Woman using laptop on standing desk
Woman using laptop on standing desk

3. Pay attention to signs of discomfort or fatigue and adjust your sitting position accordingly. These aches and pains are warnings your body is giving you, so don't just "power through" like you would if you were running a marathon. Listen to what your body is telling you.
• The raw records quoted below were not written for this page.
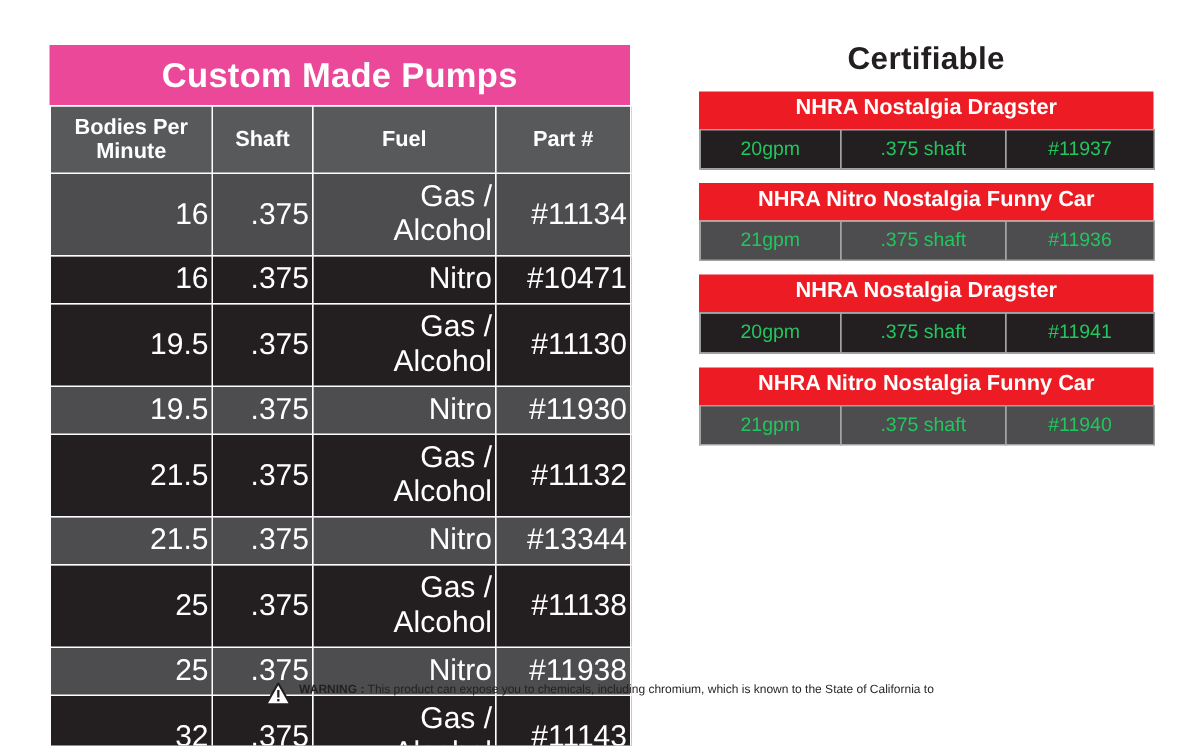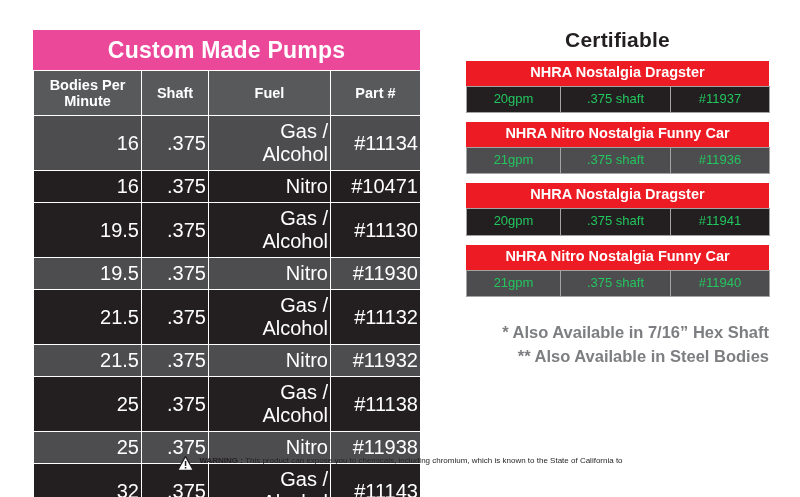--- a/index.html
+++ b/index.html
@@ -316,10 +316,6 @@
       </table>
     </div>
 
-    <div class="notes">
-      <div>* Also Available in 7/16” Hex Shaft</div>
-      <div>** Also Available in Steel Bodies</div>
-    </div>
   </div>
 
   <div class="warning">

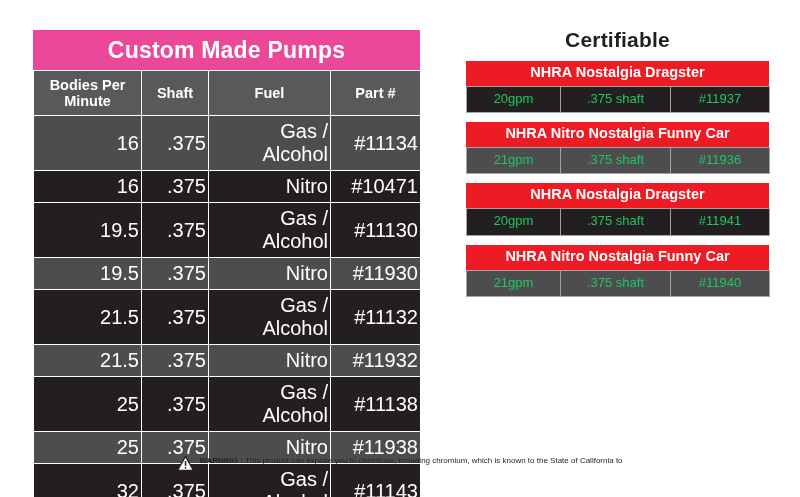--- a/index.html
+++ b/index.html
@@ -209,7 +209,7 @@
           <td>21.5</td>
           <td>.375</td>
           <td>Nitro</td>
-          <td>#11932</td>
+          <td>#13344</td>
         </tr>
         <tr class="even">
           <td>25</td>

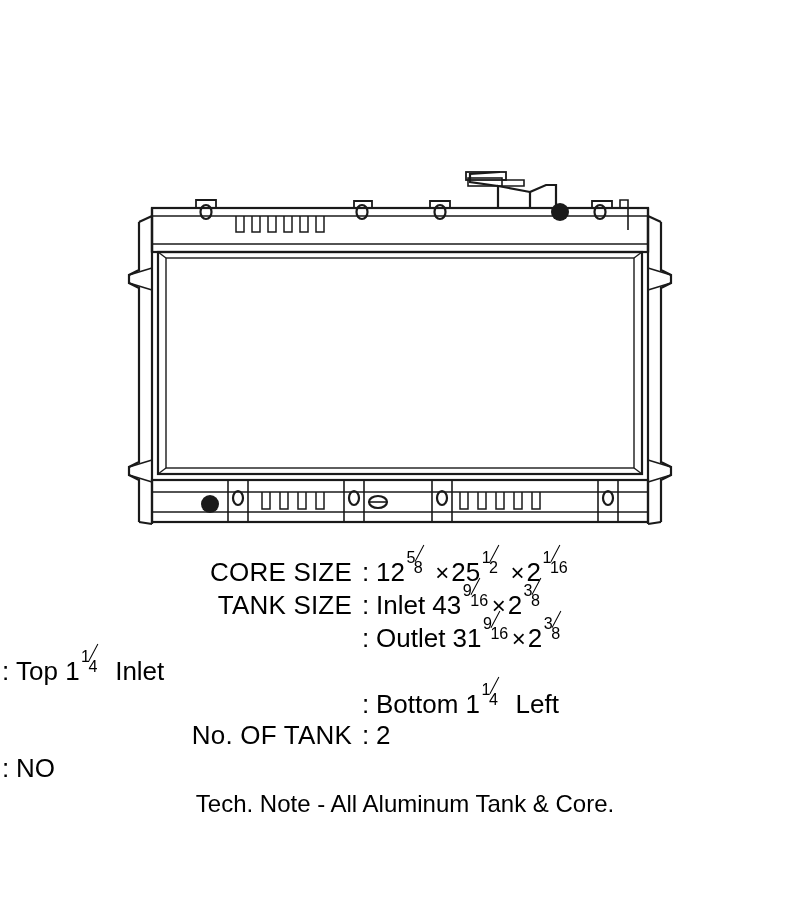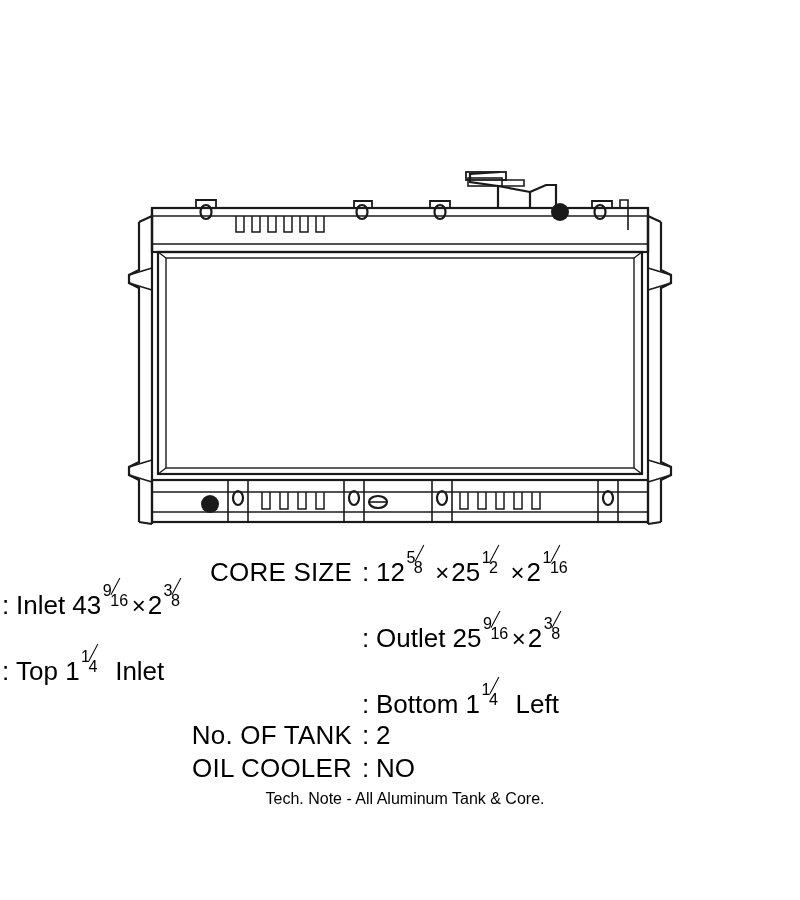--- a/index.html
+++ b/index.html
@@ -218,6 +218,7 @@
         <div class="spec-value"><span class="colon">:</span><span>12</span><span class="frac"><span class="num">5</span><span class="bar"></span><span class="den">8</span></span><span class="times">×</span><span>25</span><span class="frac"><span class="num">1</span><span class="bar"></span><span class="den">2</span></span><span class="times">×</span><span>2</span><span class="frac"><span class="num">1</span><span class="bar"></span><span class="den">16</span></span></div>
       </div>
       <div class="spec-row">
+        <div class="spec-label">TANK SIZE</div>
         <div class="spec-value"><span class="colon">:</span><span>Inlet 43</span><span class="frac"><span class="num">9</span><span class="bar"></span><span class="den">16</span></span><span class="times">×</span><span>2</span><span class="frac"><span class="num">3</span><span class="bar"></span><span class="den">8</span></span></div>
       </div>
       <div class="spec-row">

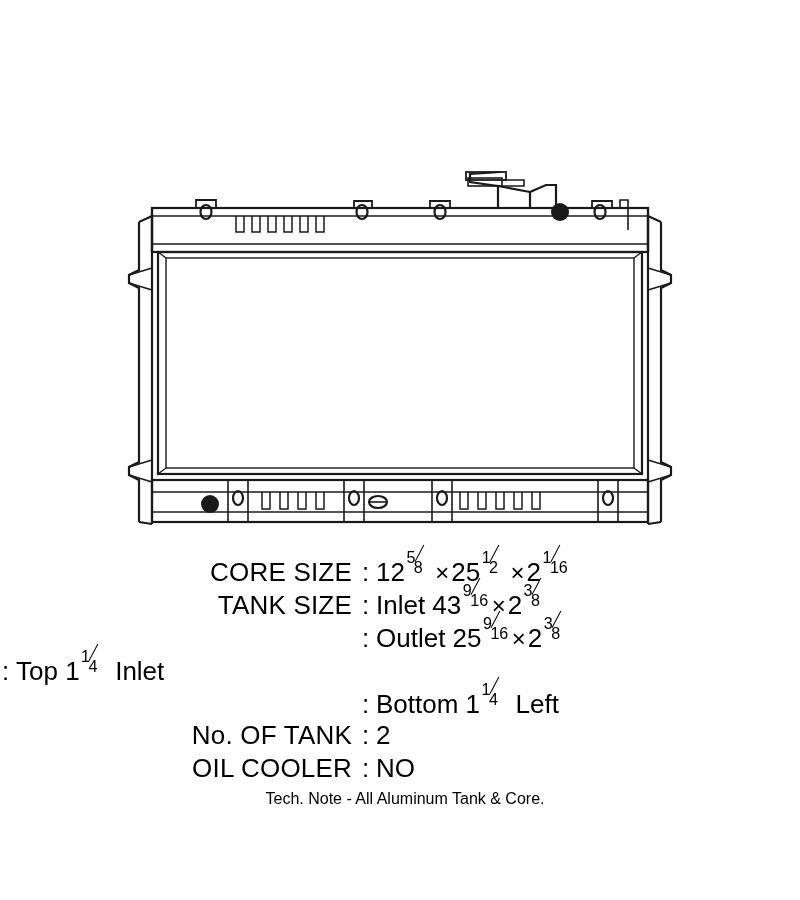--- a/index.html
+++ b/index.html
@@ -223,7 +223,7 @@
       </div>
       <div class="spec-row">
         <div class="spec-label"></div>
-        <div class="spec-value"><span class="colon">:</span><span>Outlet 25</span><span class="frac"><span class="num">9</span><span class="bar"></span><span class="den">16</span></span><span class="times">×</span><span>2</span><span class="frac"><span class="num">3</span><span class="bar"></span><span class="den">8</span></span></div>
+        <div class="spec-value"><span class="colon">:</span><span>Outlet 31</span><span class="frac"><span class="num">9</span><span class="bar"></span><span class="den">16</span></span><span class="times">×</span><span>2</span><span class="frac"><span class="num">3</span><span class="bar"></span><span class="den">8</span></span></div>
       </div>
       <div class="spec-row">
         <div class="spec-value"><span class="colon">:</span><span>Top 1</span><span class="frac"><span class="num">1</span><span class="bar"></span><span class="den">4</span></span><span> Inlet</span></div>

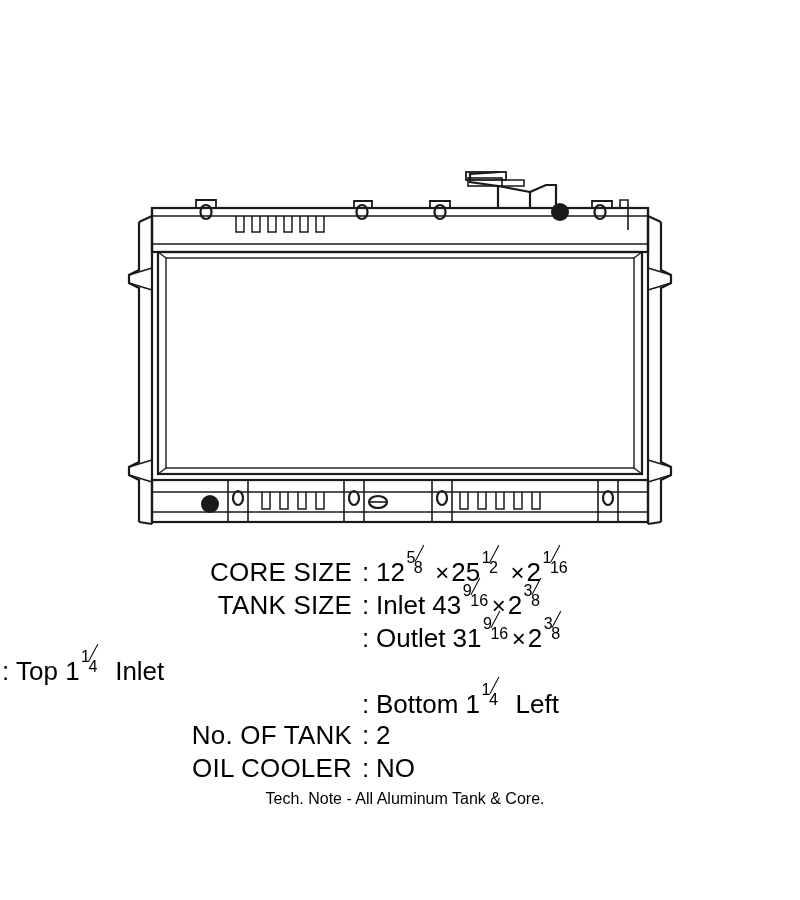--- a/index.html
+++ b/index.html
@@ -237,7 +237,6 @@
         <div class="spec-value"><span class="colon">:</span><span>2</span></div>
       </div>
       <div class="spec-row">
-        <div class="spec-label">OIL COOLER</div>
         <div class="spec-value"><span class="colon">:</span><span>NO</span></div>
       </div>
     </div>

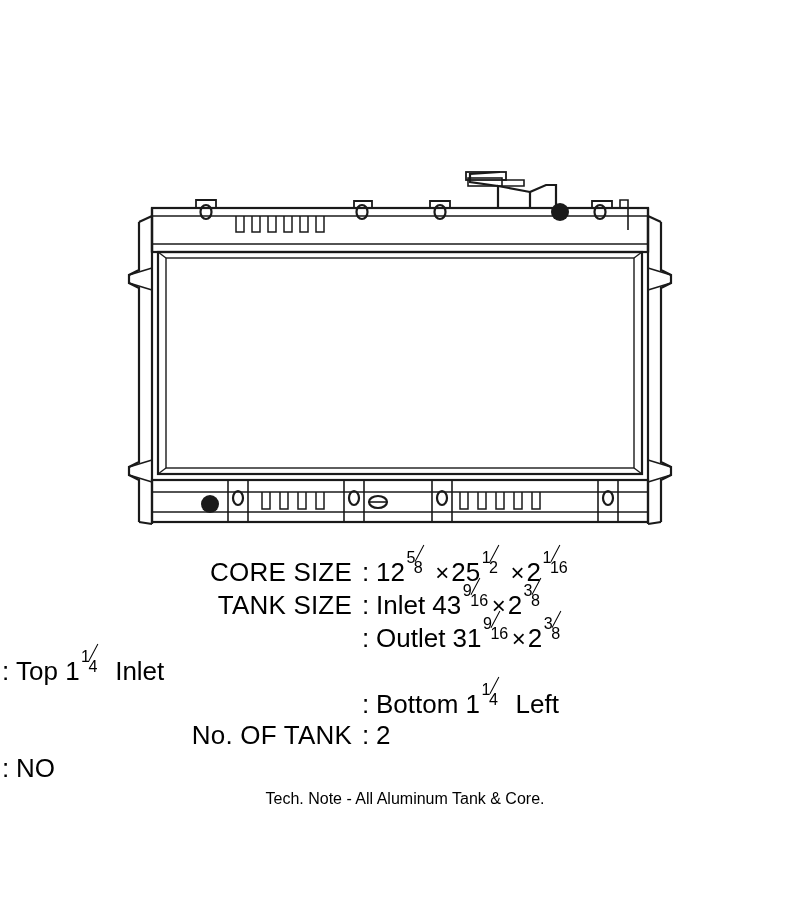--- a/index.html
+++ b/index.html
@@ -91,7 +91,7 @@
   .note-row {
     margin-top: 4px;
     text-align: center;
-    font-size: 16px;
+    font-size: 24px;
     padding-left: 10px;
   }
4. Experiment. Everyone is different. Many of us are born with, or develop, medical anomalies that don't show up on a scan until it's too late. So along with following the general principles of siting properly, experiment with different chair adjustments, cushions or supportive accessories to find what works best for your body. Consider using a standing desk so you switch between sitting and standing.

04. Stay the course

Ultimately, mastering the art of sitting on an office chair is a journey that requires mindfulness, patience and commitment. By implementing ergonomic principles and practising mindful sitting habits, you can create a workspace that promotes comfort, productivity and long-term well-being.

Beyond that, making small adjustments, day after day, can make a significant difference in how you feel. So invest in your health by prioritising proper sitting posture. Your body will thank you for it.